TRANSCRIPT:
My adjournment tonight is for the Minister for Health, and the action I seek is a substantial increase in funding for regional health services so my community can get the health care they need when they need it. Regional Victorians, including those in Mitchell, Benalla, Strathbogie and Greater Bendigo, are bearing the brunt of the heartbreaking mismanagement of our health services by the minister. Our healthcare system is not just failing, it is people’s families, loved ones and children suffering. When I say loved ones, I also include my two-year-old daughter Quinn, who last week was hospitalised with severe respiratory issues. Despite best efforts, our local hospital could not afford to stock the critical dexamethasone she urgently needed. We went by ambulance to the Northern Hospital, where she was in one of nearly 20 ambulances ramped at a hospital that had a queue to the emergency department that overflowed outside and in the rain. Minister, your inaction and incompetent management of our health system is failing our children, our families and our community, turning heartbreaking stories into a harsh healthcare reality.
I want to use this opportunity to thank from the bottom of our hearts our local healthcare heroes like Sarah, Chris and Harmony but also to apologise for the lack of adequate support they receive from this government. But we cannot keep relying on these life savers to mask the management failings of this Labor government. Our health care, once a beacon, is crippled under the weight of this government’s incompetence. The category 1 surgery waitlist for critical cases has spiked by over 45 per cent in three months, with a disturbing 147 per cent rise at Bendigo Hospital. Every person on these waitlists has painful reminders of our failing system.
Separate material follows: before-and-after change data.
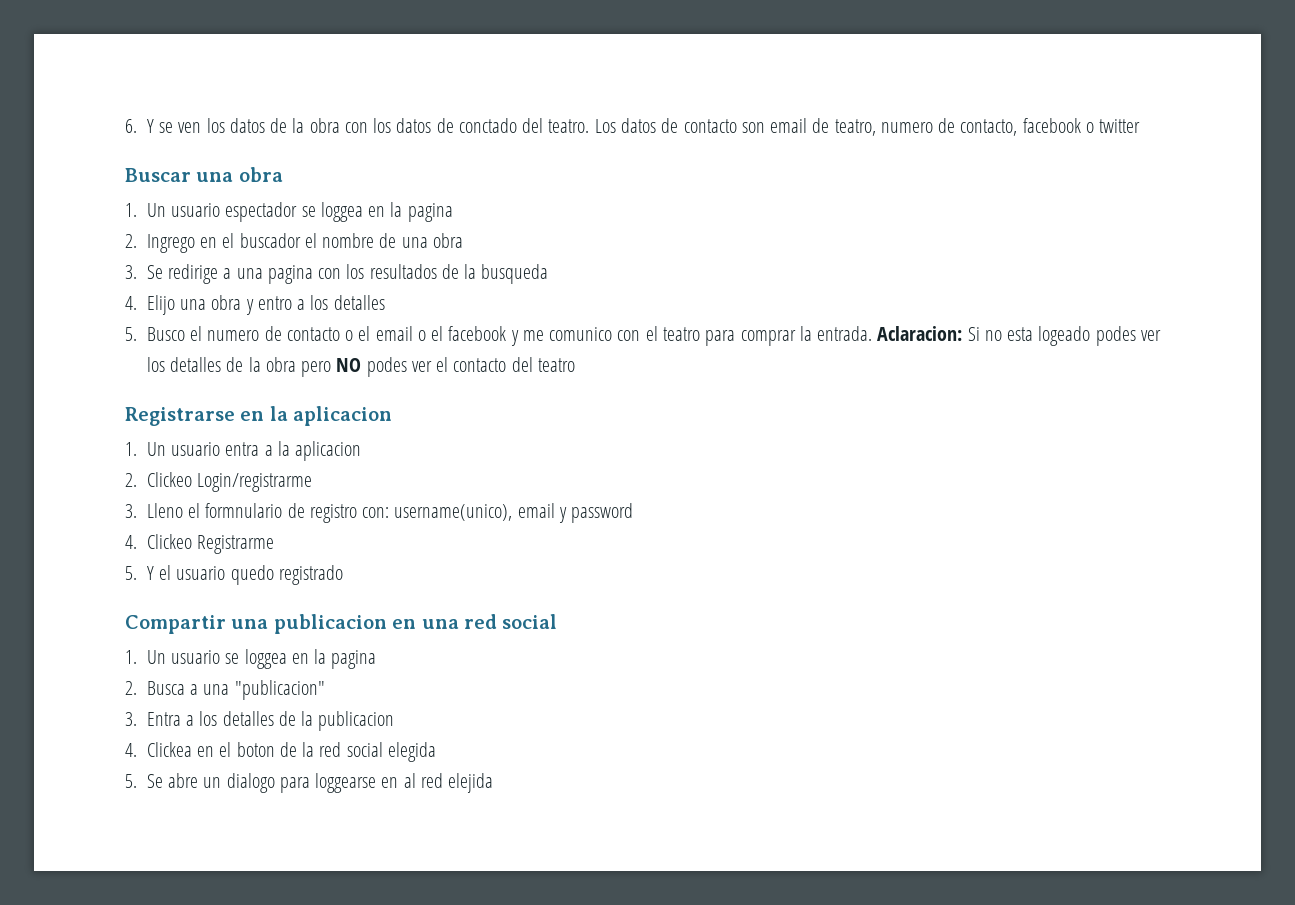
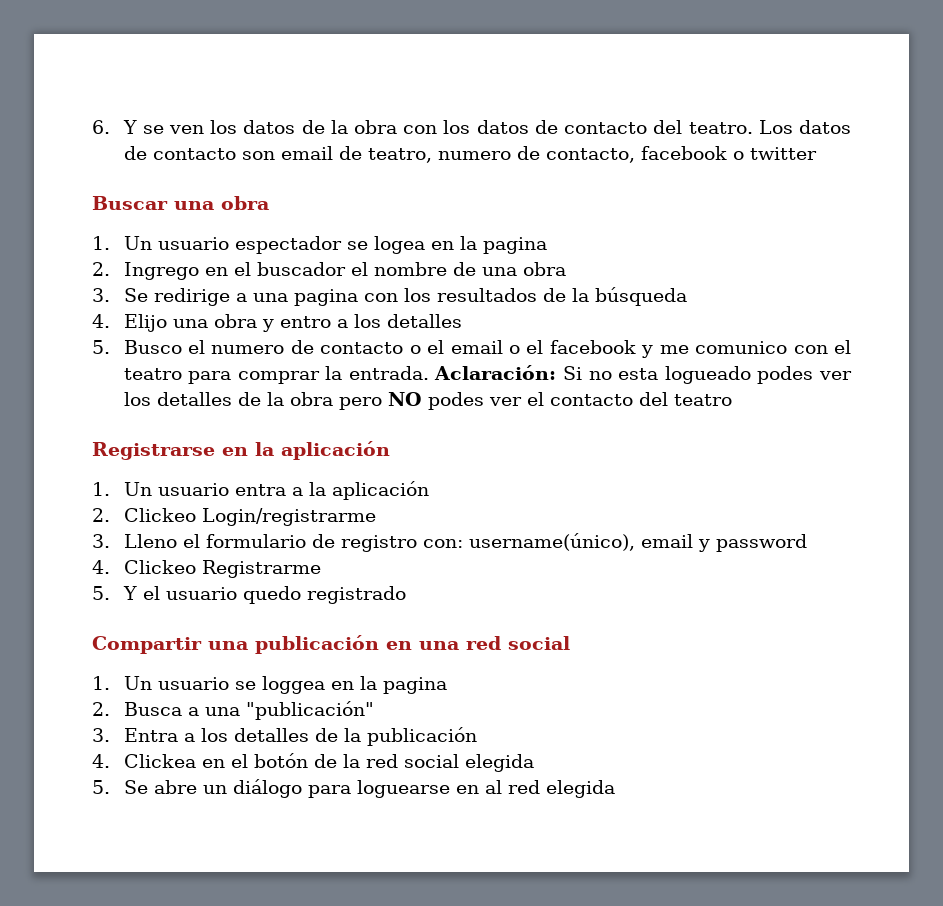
[458,118,517,133] conctado -> [564,122,648,134] contacto
[320,202,363,222] loggea -> [373,236,425,254] logea
[481,264,549,284] busqueda -> [594,287,687,306] búsqueda
[877,326,963,341] Aclaracion: -> [434,365,557,380] Aclaración:
[1038,326,1091,346] logeado -> [664,366,751,384] logueado
[293,406,393,426] aplicacion -> [281,441,390,460] aplicación
[295,441,362,461] aplicacion -> [331,481,429,500] aplicación
[205,503,283,518] formnulario -> [205,534,306,548] formulario
[394,504,513,521] username(unico), -> [468,533,635,551] username(único),
[273,614,387,634] publicacion -> [255,635,379,654] publicación
[234,680,325,700] "publicacion" -> [245,701,374,720] "publicación"
[318,711,395,731] publicacion -> [366,727,477,746] publicación
[236,742,275,757] boton -> [253,753,308,768] botón
[226,773,377,793] dialogo para loggearse -> [232,779,450,798] diálogo para loguearse
[448,773,494,793] elejida -> [545,780,615,798] elegida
One of these is Heathcote business owner Tracie, who in the past three months has attended Bendigo Health’s emergency department three times and was told to wait 45 minutes for an ambulance while experiencing heart attack and abdominal pain symptoms. During one visit Tracie waited 9 hours before she was told the hospital was unable to provide a bed or CT or MRI scan. The crippling pain forced Tracie to go to a private hospital in Melbourne, where she was diagnosed with nerve damage from a fractured spine. Tracie had to pay $2000 to receive the care that is being denied to regional Victorians. Both Tracie and Quinn reflect thousands of people in regional Victoria who are suffering from the disparity in healthcare investment between Melbourne and the country by this government. The ongoing neglect of our health system is perpetually deferring essential surgeries and undermining preventative health care. Today it was hard to hear the minister gloat about Melbourne being the centre for state-of-the-art medical research when I know there are people struggling to receive even the most basic of care in our regional communities. I call on the minister to act urgently. Pull your head out of the sand and confront the healthcare crisis. Every Victorian, irrespective of where they live, deserves quality health care. This is a fundamental right and not a luxury. Regional Victorians are struggling under the weight of your complacency and are paying an unfair price.